End-to-end scene text spotting has attracted great attention in recent years
due to the success of excavating the intrinsic synergy of the scene text
detection and recognition. However, recent state-of-the-art methods usually
incorporate detection and recognition simply by sharing the backbone, which
does not directly take advantage of the feature interaction between the two
tasks. In this paper, we propose a new end-to-end scene text spotting framework
termed SwinTextSpotter.
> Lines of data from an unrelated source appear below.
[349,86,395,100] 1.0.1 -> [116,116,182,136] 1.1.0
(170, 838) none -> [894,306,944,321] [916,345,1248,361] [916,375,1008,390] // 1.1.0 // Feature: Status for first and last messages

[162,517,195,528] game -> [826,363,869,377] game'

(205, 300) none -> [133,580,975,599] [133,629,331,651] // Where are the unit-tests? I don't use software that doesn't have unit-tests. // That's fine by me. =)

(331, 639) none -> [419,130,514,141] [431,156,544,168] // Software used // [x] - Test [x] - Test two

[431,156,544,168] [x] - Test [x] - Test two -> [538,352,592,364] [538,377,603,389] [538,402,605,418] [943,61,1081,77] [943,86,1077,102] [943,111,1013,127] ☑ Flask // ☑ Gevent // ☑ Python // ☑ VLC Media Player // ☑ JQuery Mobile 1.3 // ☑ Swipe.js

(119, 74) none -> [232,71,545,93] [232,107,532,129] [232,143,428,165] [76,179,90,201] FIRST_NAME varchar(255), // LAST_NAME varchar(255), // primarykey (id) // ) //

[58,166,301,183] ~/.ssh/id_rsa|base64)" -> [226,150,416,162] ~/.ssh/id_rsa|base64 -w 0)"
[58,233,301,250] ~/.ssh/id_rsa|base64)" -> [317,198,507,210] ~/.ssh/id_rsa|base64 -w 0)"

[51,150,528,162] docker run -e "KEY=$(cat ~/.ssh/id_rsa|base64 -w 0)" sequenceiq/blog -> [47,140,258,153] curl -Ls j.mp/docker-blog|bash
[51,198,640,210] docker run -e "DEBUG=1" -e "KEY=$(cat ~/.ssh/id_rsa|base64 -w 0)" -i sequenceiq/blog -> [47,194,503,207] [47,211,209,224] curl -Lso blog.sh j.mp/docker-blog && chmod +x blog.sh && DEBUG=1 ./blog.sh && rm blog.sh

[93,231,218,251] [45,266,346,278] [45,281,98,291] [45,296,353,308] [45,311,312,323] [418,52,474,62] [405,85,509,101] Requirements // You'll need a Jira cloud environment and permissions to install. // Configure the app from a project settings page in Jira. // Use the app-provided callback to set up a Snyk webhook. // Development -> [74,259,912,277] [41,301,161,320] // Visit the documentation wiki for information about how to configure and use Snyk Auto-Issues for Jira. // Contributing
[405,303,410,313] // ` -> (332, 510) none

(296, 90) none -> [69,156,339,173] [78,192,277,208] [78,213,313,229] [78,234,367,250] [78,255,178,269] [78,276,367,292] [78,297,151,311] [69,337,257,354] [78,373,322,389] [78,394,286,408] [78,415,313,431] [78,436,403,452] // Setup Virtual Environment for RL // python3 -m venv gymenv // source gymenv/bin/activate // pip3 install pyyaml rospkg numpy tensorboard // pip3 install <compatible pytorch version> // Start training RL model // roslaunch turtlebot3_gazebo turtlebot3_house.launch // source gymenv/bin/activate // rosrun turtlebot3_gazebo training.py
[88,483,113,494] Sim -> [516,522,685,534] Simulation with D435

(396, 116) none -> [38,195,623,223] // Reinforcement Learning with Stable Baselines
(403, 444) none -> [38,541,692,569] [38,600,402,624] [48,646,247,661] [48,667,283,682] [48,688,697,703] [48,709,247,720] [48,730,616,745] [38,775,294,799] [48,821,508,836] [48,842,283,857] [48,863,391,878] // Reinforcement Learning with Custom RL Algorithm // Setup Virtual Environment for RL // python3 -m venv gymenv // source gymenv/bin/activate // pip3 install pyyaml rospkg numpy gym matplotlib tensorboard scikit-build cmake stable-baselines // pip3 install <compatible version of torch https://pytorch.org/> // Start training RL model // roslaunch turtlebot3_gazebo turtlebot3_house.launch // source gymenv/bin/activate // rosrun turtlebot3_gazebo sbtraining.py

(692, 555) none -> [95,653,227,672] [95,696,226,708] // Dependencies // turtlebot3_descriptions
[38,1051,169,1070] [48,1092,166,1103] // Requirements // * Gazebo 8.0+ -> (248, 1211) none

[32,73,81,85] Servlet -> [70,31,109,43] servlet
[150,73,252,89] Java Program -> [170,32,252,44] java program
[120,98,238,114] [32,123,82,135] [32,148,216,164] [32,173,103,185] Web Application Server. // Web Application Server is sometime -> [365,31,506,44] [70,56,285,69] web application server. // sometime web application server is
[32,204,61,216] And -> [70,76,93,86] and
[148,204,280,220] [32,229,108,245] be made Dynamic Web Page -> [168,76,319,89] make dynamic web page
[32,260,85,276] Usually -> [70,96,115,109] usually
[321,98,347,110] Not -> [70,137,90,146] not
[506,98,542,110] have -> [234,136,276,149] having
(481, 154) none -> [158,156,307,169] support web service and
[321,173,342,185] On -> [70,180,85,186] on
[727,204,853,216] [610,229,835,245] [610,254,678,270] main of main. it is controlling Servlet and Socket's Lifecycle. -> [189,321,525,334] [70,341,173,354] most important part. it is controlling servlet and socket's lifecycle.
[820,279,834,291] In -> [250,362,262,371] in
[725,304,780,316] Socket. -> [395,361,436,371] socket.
Using a transformer encoder with dynamic head as the
detector, we unify the two tasks with a novel Recognition Conversion mechanism
to explicitly guide text localization through recognition loss. The
straightforward design results in a concise framework that requires neither
additional rectification module nor character-level annotation for the
arbitrarily-shaped text. Qualitative and quantitative experiments on
multi-oriented datasets RoIC13 and ICDAR 2015, arbitrarily-shaped datasets
Total-Text and CTW1500, and multi-lingual datasets ReCTS (Chinese) and VinText
(Vietnamese) demonstrate SwinTextSpotter significantly outperforms existing
methods. Code is available at this https URL

本文提出了一种使用 transformer encoding 的新型端到端场景文本识别框架，并通过一种新的识别转换机制，在不需要额外的矫正模块或字符级别注释的情况下显式地引导文本定位，从而使该方法在多种数据集上显著优于现有方法。